Quantizer 430 may be implemented according to any techniques known or to be developed to perform one or more methods of scalar and/or vector quantization deemed suitable for the particular design. Quantizer 430 may be configured to quantize the frame-level gain factors separately from the subframe gain factors. In one example, each frame-level gain factor S60bf is quantized using a four-bit lookup table quantizer, and the set of subframe gain factors S60bs for each frame is vector quantized using four bits. Such a scheme is used in the EVRC-WB coder for voiced speech frames (as noted in section 4.18.4 of the 3GPP2 document C.S0014-C version 0.2, available at www.3gpp2.org). In another example, each frame-level gain factor S60bf is quantized using a seven-bit scalar quantizer, and the set of subframe gain factors S60bs for each frame is vector quantized using a multistage vector quantizer with four bits per stage. Such a scheme is used in the EVRC-WB coder for unvoiced speech frames (as noted in section 4.18.4 of the 3GPP2 document C.S0014-C version 0.2 cited above). It is also possible that in other schemes, each frame-level gain factor is quantized together with the subframe gain factors for that frame.

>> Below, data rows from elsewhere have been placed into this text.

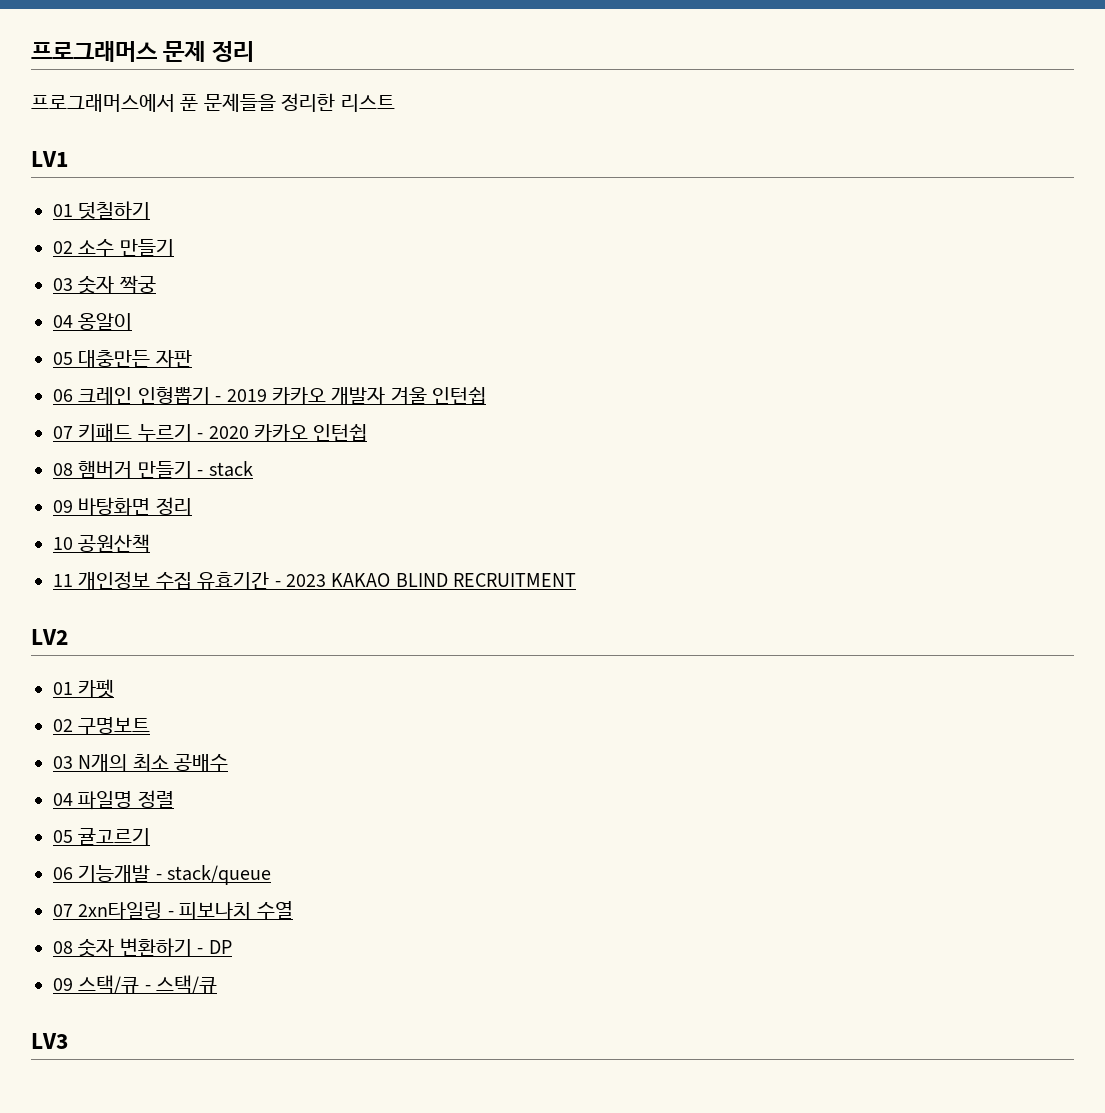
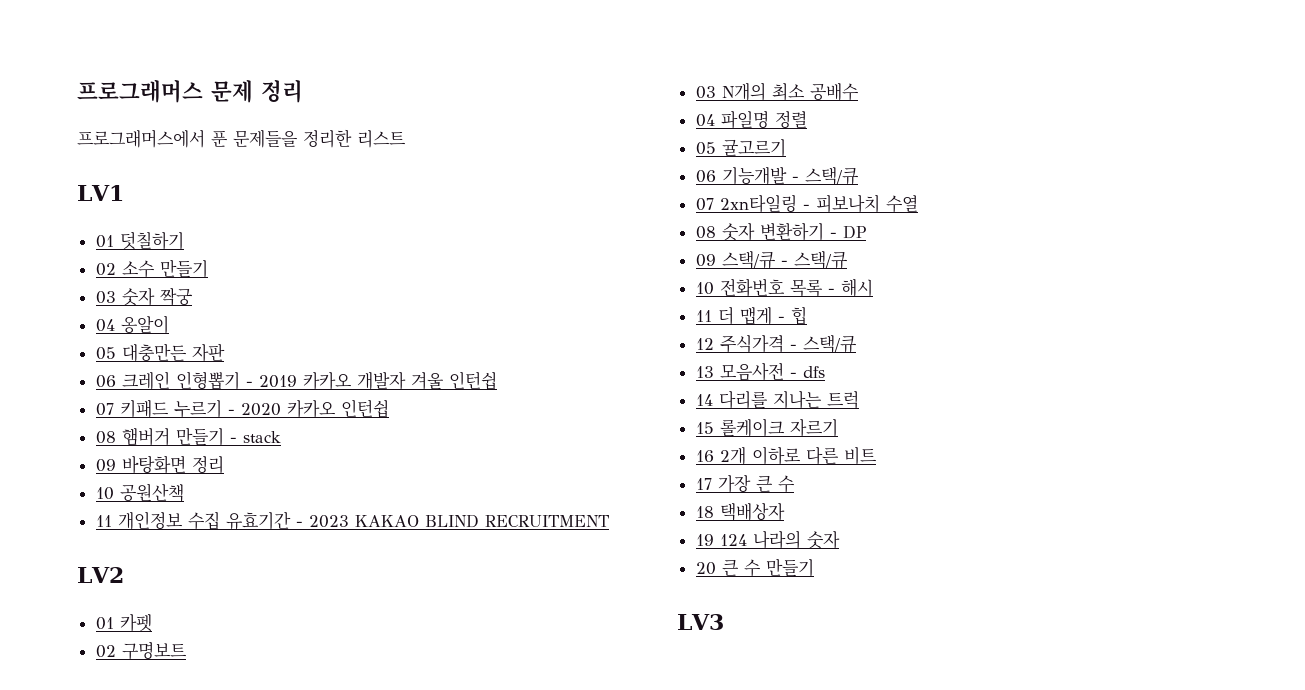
- 06 기능개발 - stack/queue
+ 06 기능개발 - 스택/큐
+ 10 전화번호 목록 - 해시
+ 11 더 맵게 - 힙
+ 12 주식가격 - 스택/큐
+ 13 모음사전 - dfs
+ 14 다리를 지나는 트럭
+ 15 롤케이크 자르기
+ 16 2개 이하로 다른 비트
+ 17 가장 큰 수
+ 18 택배상자
+ 19 124 나라의 숫자
+ 20 큰 수 만들기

A quantizer is typically configured to map an input value to one of a set of discrete output values. A limited number of output values are available, such that a range of input values is mapped to a single output value. Quantization increases coding efficiency because an index that indicates the corresponding output value may be transmitted in fewer bits than the original input value.
A quantizer may also be implemented as a vector quantizer. For example, the set of subframe gain factors for each frame is typically quantized using a vector quantizer.
Although
As described above, highband gain factors S60b encode a time-varying relation between an envelope of the original highband signal S30 and an envelope of a signal based on narrowband excitation signal S80 (e.g., synthesized highband signal S130). This relation may be reconstructed at the decoder such that the relative levels of the decoded narrowband and highband signals approximate those of the narrowband and highband components of the original wideband speech signal S10.
An audible artifact may occur if the relative levels of the various subbands in a decoded speech signal are inaccurate. For example, a noticeable artifact may occur when a decoded highband signal has a higher level (e.g., a higher energy) with respect to a corresponding decoded narrowband signal than in the original speech signal. Audible artifacts may detract from the user's experience and reduce the perceived quality of the coder. To obtain a perceptually good result, it may be desirable for the subband encoder (e.g., highband encoder A200) to be conservative in allocating energy to the synthesized signal. For example, it may be desirable to use a conservative quantization method to encode a gain factor value for the synthesized signal.
An artifact resulting from level imbalance may be especially objectionable for a situation in which the excitation for the amplified subband is derived from another subband. Such an artifact may occur when, for example, a highband gain factor S60b is quantized to a value greater than its original value.
Task TQ20 quantizes the gain factor value R. Such quantization may be performed by any method of scalar quantization (e.g., as described herein) or any other method deemed suitable for the particular coder design, such as a vector quantization method. In a typical application, task TQ20 is configured to identify a quantization index iR corresponding to the input value R. For example, task TQ20 may be configured to select the index by comparing the value of R to entries in a quantization list, table, or codebook according to a desired search strategy (e.g., a minimum error algorithm). In this example, it is assumed that the quantization table or list is arranged in the decreasing order of the search strategy (i.e., such that q[i−1]≦q[i]).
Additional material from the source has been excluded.